Below are the records; copy out every line that holds the word "blue".

===== Supplied information

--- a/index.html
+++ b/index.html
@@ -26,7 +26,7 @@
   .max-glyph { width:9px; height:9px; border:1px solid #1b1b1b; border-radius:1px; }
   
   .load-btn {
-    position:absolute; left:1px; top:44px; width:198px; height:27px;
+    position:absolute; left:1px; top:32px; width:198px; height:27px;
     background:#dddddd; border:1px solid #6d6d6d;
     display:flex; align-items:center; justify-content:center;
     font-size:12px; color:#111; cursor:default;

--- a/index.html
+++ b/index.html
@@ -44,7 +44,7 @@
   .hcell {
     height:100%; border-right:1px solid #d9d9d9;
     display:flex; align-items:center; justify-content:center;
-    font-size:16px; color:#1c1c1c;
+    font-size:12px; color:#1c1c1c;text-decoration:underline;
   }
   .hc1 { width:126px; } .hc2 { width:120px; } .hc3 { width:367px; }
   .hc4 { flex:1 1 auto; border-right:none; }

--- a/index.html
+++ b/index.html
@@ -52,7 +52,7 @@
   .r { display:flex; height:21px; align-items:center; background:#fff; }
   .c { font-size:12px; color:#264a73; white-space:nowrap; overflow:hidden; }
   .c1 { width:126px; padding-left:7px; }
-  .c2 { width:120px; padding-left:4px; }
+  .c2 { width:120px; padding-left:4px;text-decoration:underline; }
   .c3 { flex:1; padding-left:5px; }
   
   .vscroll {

==========
===== Supplied information

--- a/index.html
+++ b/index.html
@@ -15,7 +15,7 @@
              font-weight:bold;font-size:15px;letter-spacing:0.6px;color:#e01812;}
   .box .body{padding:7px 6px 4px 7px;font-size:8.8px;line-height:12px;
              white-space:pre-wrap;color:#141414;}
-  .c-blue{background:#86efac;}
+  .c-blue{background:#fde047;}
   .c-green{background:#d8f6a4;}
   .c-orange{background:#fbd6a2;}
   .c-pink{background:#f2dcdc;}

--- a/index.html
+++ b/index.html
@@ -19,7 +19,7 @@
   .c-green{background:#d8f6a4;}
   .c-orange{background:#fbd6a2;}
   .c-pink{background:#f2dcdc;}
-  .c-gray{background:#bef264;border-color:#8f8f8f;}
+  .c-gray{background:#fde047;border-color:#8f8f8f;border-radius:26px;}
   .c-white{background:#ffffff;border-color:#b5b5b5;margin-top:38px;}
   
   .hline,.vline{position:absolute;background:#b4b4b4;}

==========

◆ Exercise result:
-  .c-blue{background:#86efac;}
+  .c-blue{background:#fde047;}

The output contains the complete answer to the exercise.